● Task goal:
Transcribe word for word the lines below from the line with "- -- Update French" through the line with "- -- Fix for linking item", ends included.

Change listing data
<<<<
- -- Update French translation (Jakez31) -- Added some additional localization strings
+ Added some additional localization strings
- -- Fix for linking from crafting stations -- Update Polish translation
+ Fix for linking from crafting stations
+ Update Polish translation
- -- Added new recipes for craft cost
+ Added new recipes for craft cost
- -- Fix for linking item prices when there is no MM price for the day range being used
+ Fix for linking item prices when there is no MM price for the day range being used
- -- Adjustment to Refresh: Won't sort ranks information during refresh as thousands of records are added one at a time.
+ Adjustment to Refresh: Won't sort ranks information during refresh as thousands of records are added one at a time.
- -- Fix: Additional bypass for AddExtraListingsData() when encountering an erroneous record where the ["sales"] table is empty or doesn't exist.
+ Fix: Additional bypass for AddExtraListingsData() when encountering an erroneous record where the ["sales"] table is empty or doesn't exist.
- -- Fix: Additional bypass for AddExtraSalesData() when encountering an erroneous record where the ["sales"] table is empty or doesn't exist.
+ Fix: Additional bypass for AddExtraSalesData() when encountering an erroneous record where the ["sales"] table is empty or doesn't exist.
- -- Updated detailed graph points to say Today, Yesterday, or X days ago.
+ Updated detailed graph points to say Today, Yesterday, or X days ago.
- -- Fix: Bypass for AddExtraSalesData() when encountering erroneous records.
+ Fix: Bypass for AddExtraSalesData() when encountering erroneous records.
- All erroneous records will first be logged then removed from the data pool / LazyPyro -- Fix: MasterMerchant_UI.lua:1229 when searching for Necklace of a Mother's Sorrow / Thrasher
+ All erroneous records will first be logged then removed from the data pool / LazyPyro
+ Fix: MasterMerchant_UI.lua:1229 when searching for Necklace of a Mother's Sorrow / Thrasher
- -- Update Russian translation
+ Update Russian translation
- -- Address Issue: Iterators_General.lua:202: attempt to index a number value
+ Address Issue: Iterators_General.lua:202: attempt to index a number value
>>>>
<<<<
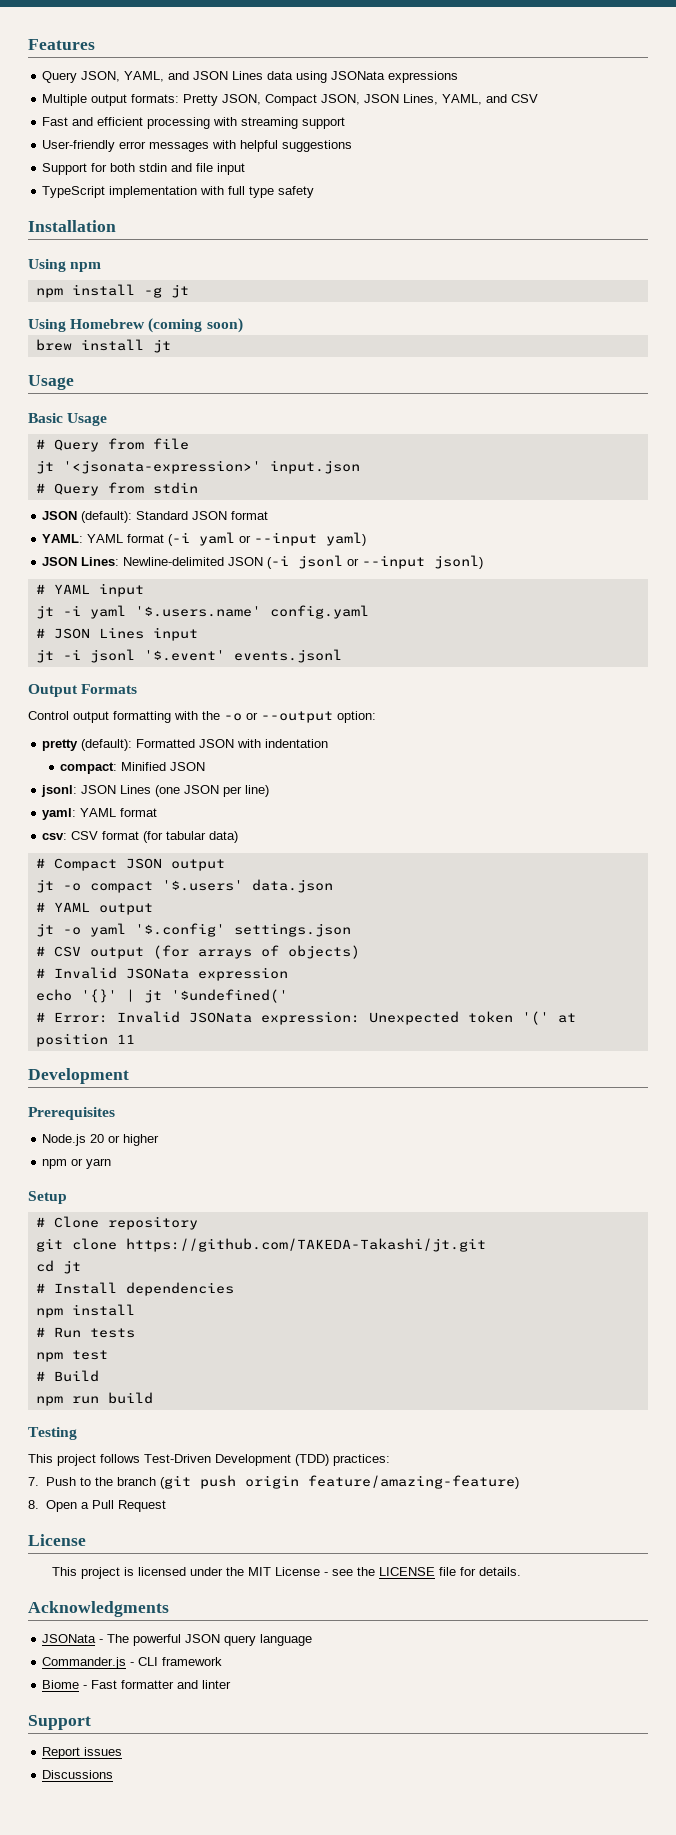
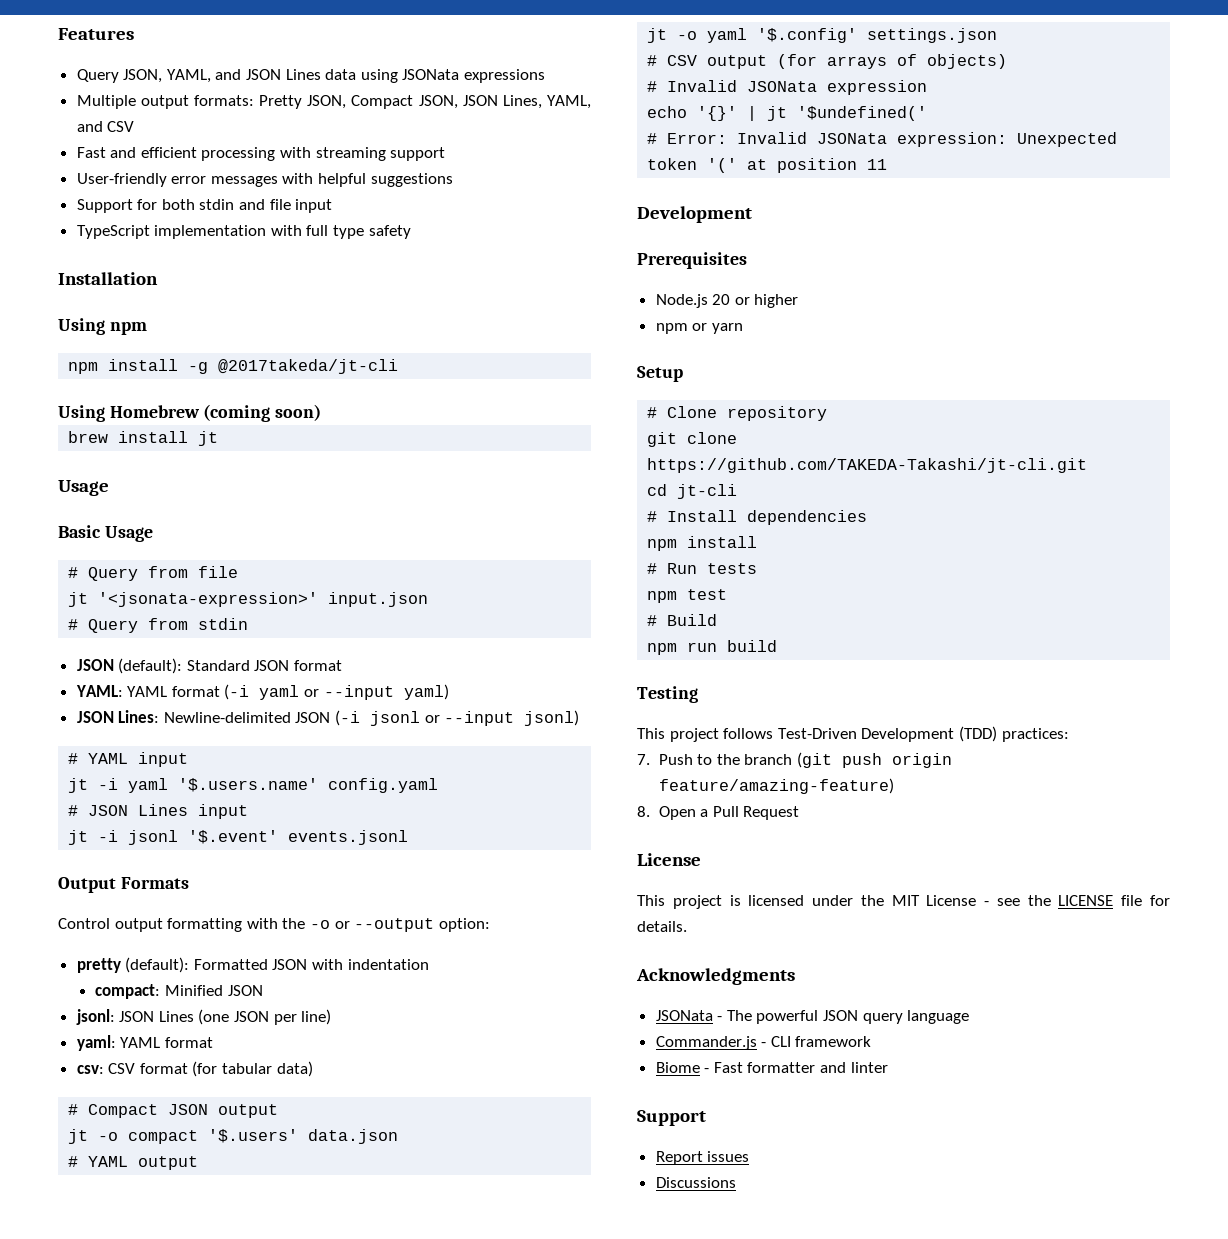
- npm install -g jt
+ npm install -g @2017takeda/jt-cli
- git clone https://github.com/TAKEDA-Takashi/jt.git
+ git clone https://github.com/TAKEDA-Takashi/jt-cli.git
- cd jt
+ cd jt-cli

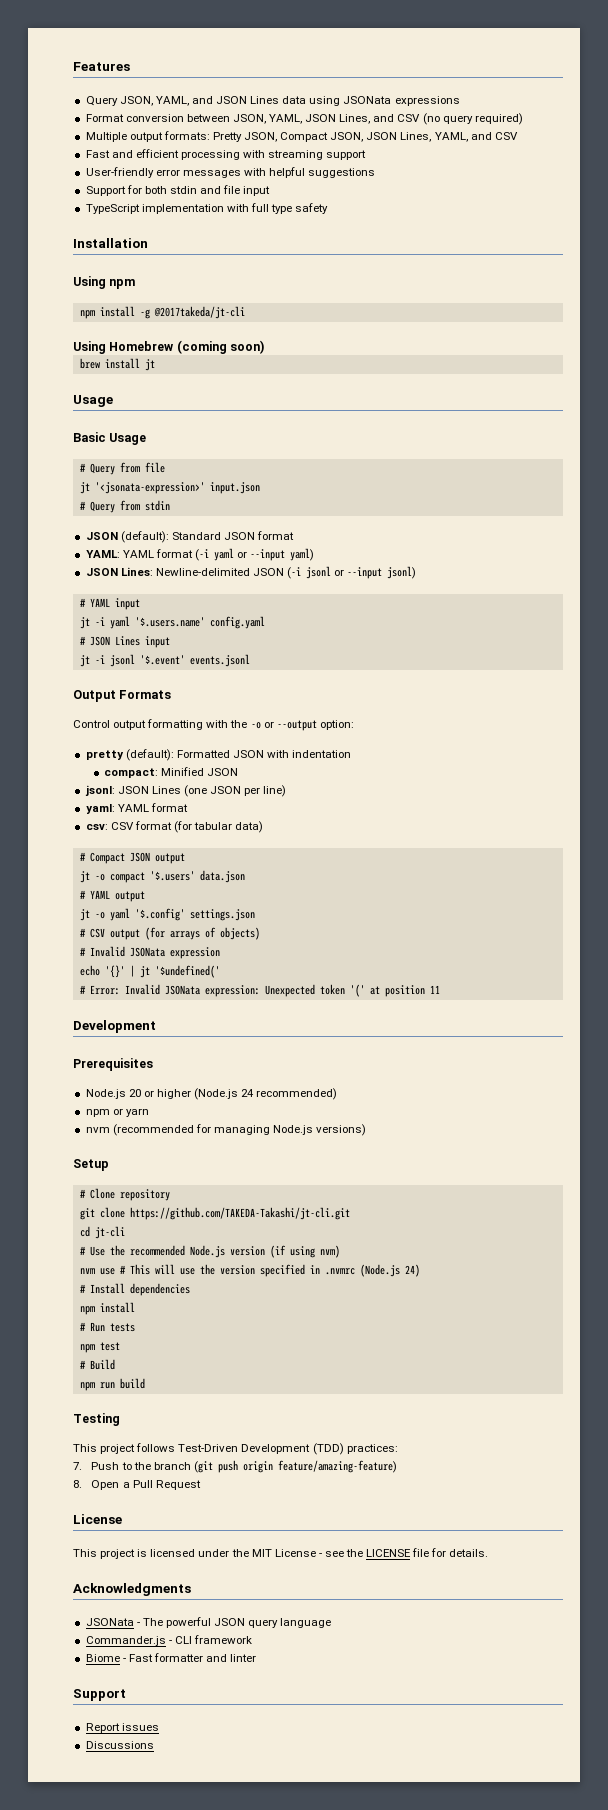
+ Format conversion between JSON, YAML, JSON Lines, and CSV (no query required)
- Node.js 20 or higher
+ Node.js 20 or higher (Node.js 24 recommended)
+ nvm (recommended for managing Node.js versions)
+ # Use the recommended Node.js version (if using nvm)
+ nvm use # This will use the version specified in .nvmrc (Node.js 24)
>>>>
<<<<
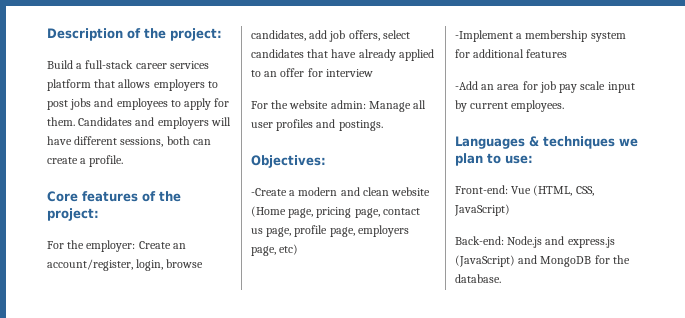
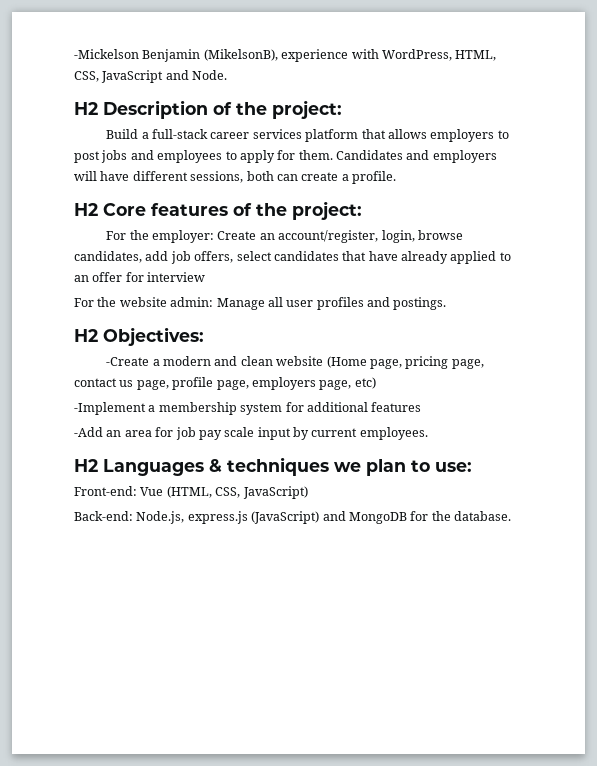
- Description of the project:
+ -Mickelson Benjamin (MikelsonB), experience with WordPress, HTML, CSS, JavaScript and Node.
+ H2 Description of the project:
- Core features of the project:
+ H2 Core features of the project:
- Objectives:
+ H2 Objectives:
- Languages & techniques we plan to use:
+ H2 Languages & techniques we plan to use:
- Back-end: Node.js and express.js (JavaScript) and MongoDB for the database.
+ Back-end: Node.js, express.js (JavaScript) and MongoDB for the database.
>>>>
● Result of the exercise:
- -- Update French translation (Jakez31) -- Added some additional localization strings
+ Added some additional localization strings
- -- Fix for linking from crafting stations -- Update Polish translation
+ Fix for linking from crafting stations
+ Update Polish translation
- -- Added new recipes for craft cost
+ Added new recipes for craft cost
- -- Fix for linking item prices when there is no MM price for the day range being used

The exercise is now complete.